From: Richard Weinberger <richard@sigma-star.at>
To: Frank Erdrich <frank@erdrich.net>, linux-mtd@lists.infradead.org
Subject: Re: UBIFS - ubifs_get_pnode.part.4: error -22 reading pnode
Date: Tue, 03 Apr 2018 23:28:15 +0200 [thread overview]
Message-ID: <4391036.Fuyg1DPom3@blindfold> (raw)

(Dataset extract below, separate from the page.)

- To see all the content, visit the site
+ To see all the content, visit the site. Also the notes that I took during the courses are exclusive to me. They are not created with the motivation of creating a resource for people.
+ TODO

In-Reply-To: <c3a2d38b-a789-81e6-bf3f-7a573778a054@erdrich.net>
[-- Attachment #1: Type: text/plain, Size: 3456 bytes --]
Frank,
Am Dienstag, 3. April 2018, 22:26:32 CEST schrieb Frank Erdrich:
> Hello Richard,
>
> thanks for your quick response. And sorry for writing from another
> Mail-account, I hope that will not break the thread. Our setup at work
> is a little bit weird and I need an admin to send messages to a mailing
> list (disclaimer removal and stuff like that).
:-)
> > Frank,
> >
> > On Tue, Apr 3, 2018 at 10:28 AM, Erdrich, Frank
> > <Frank.Erdrich@emtrion.de> wrote:
> > > Hello,
> > >
> > > we are encountering an error on UBIFS that prevents mounting of a
> > partition. Maybe one of you can tell me the directly the reason for that
> > or can help me hunting this error down.
> >
> > UBIFS got confused wrt. free space accounting.

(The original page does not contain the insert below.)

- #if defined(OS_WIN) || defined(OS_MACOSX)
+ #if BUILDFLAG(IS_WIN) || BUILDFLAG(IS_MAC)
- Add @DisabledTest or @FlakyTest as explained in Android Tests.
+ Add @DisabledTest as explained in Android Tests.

> > Can you tell me more on your setup? Do you use Fastmap? fscrypt? xattr?
>
> We use only extended attributes. fastmap and fscrypt are not used. That
> are the kernel options we have set:
>
> CONFIG_MTD_UBI=y
> CONFIG_MTD_UBI_WL_THRESHOLD=4096
> CONFIG_MTD_UBI_BEB_LIMIT=20
> # CONFIG_MTD_UBI_FASTMAP is not set
> # CONFIG_MTD_UBI_GLUEBI is not set
> # CONFIG_MTD_UBI_BLOCK is not set
> CONFIG_UBIFS_FS=y
> CONFIG_UBIFS_FS_ADVANCED_COMPR=y
> CONFIG_UBIFS_FS_LZO=y
> CONFIG_UBIFS_FS_ZLIB=y
> # CONFIG_UBIFS_ATIME_SUPPORT is not set
Good.
> The Flash itself is divided into three mtd partitions to get some sort
> of separation of critical data against other data. The partition that
> shows that error is a logging partition which is, of course, written on
> a regular base. We are not using the sync mount option at the moment.

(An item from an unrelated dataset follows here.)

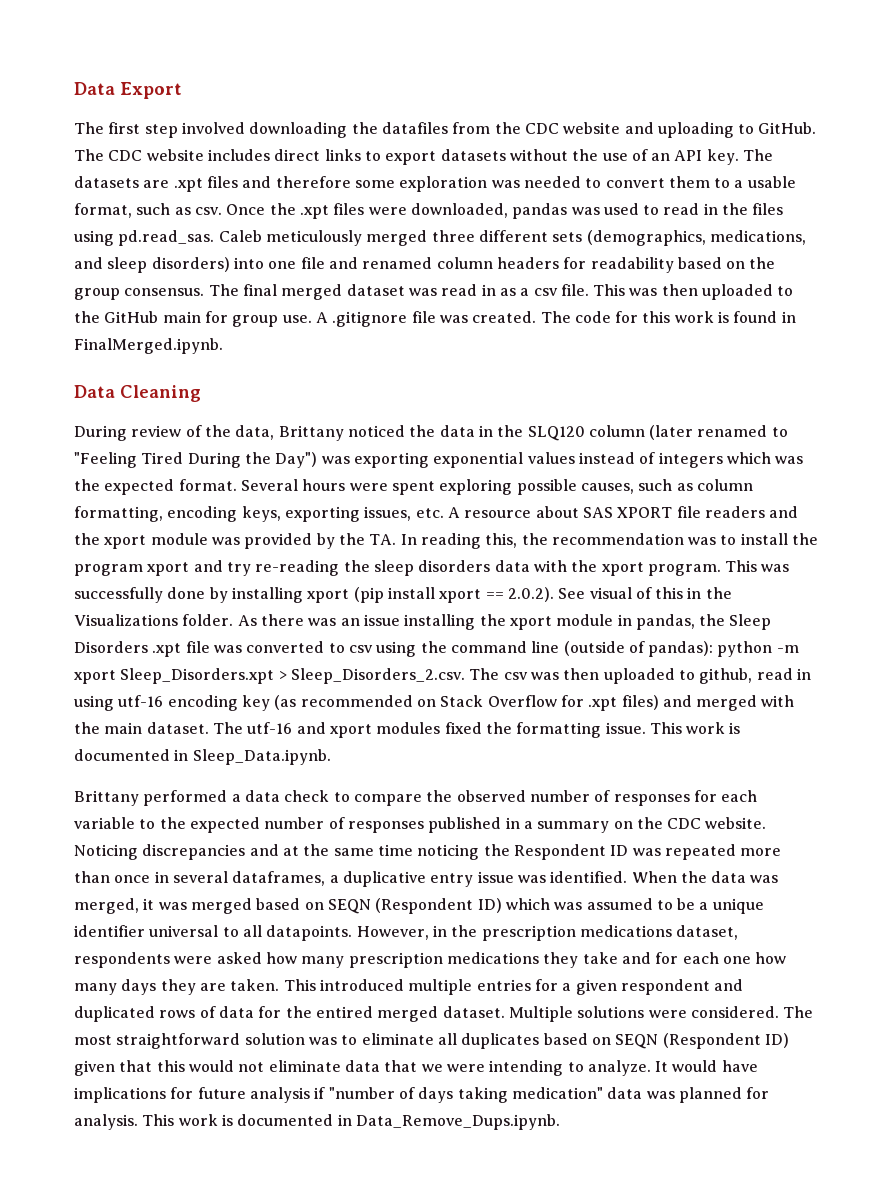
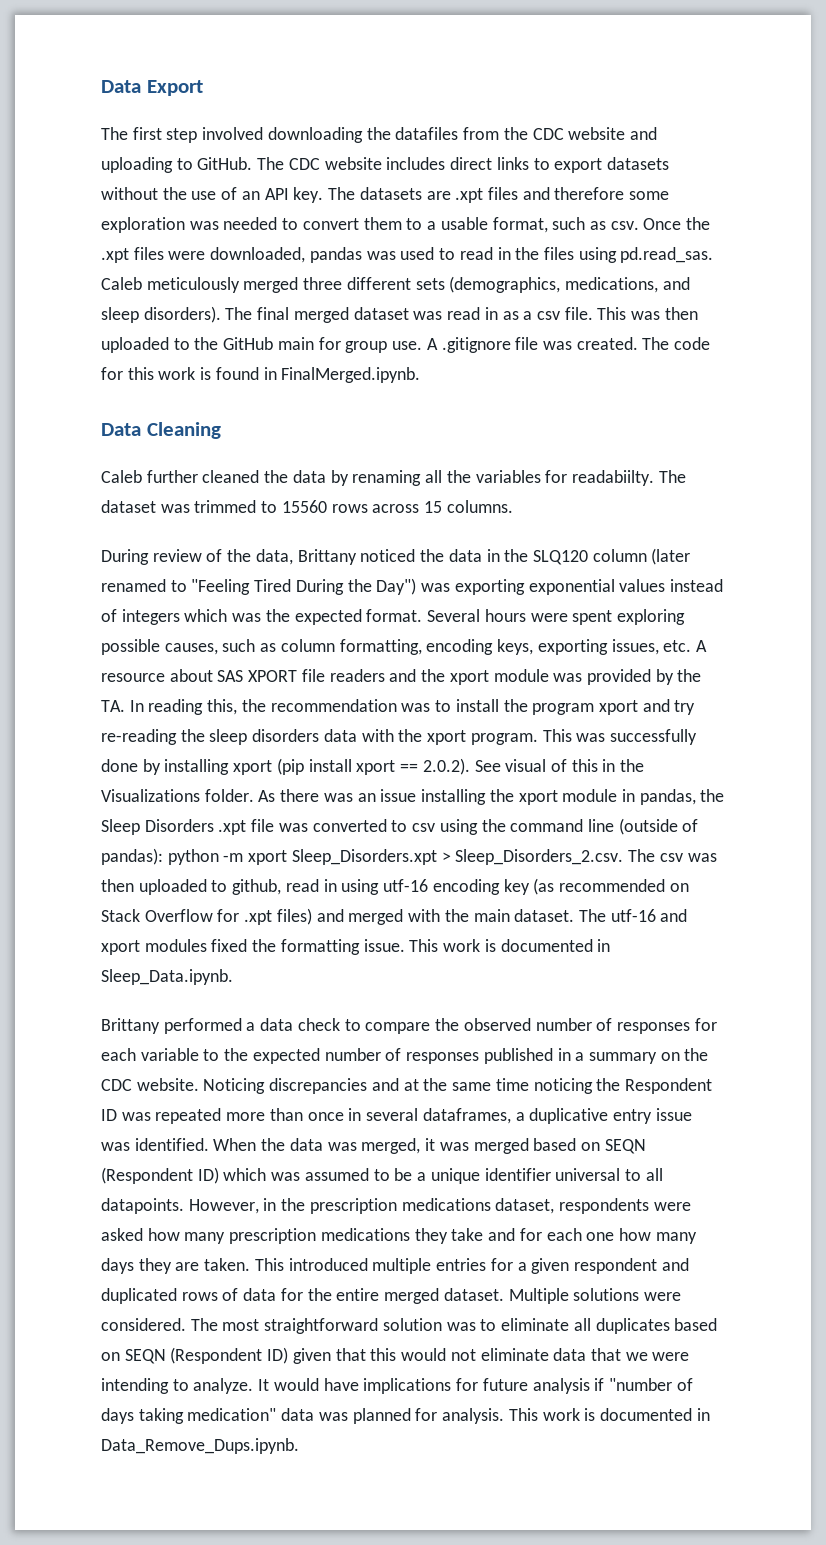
- Once the .xpt files were downloaded, pandas was used to read in the files using pd.read_sas. Caleb meticulously merged three different sets (demographics, medications, and sleep disorders) into one file and renamed column headers for readability based on the group consensus.
+ Once the .xpt files were downloaded, pandas was used to read in the files using pd.read_sas. Caleb meticulously merged three different sets (demographics, medications, and sleep disorders).
+ Caleb further cleaned the data by renaming all the variables for readabiilty. The dataset was trimmed to 15560 rows across 15 columns.
- This introduced multiple entries for a given respondent and duplicated rows of data for the entired merged dataset.
+ This introduced multiple entries for a given respondent and duplicated rows of data for the entire merged dataset.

> Writeback timers (for dirty data) are on default value.
Side note: Having multiple UBI instances on the same MTD is not a good idea.
Usually you want the wear leveling domain as large as possible.
> > > I'm not deep enough in the ubifs system to completely understand what
> > is happening here but for me it seems that there are more dirty data to
> > write than the size of the LEB.
> > > -> 3: free 507904 dirty 524128 flags 34 lnum 0
> > > I've seen that the values are checked in validate_pnode() where the
> > -EINVAL (-22) comes from. The question is, how can dirty data bigger
> > that the LEB size?
> >
> > Yes, this can happen. That's why UBIFS does in some cases a fixup of
> > the used/free numbers.
> > These numbers are not always updated immediately and when a power-cut
> > happens their state might be inconsistent.
>
> I'm totally fine with that behaviour as a power-cut can happen anytime
> in an embedded system but I would assume that the ubifs-recovery would
> bring back the system to a operable state. Or is there an error in my
> reasoning?
Of course UBIFS should be able to recover.
I suspect a very subtle but in UBIFS' xattr code.
Other bug reports point in that direction too.
Sadly so far I was not able to pinpoint the exact issue.
Therefore I started to review the code. So far I've found some odds but
I'm not 100% sure whether these cause the trouble you see.
> Please let me know if you need more information or if I should do
> special testing.
Can you reproduce the issue?
If so, please retry with the attached patches.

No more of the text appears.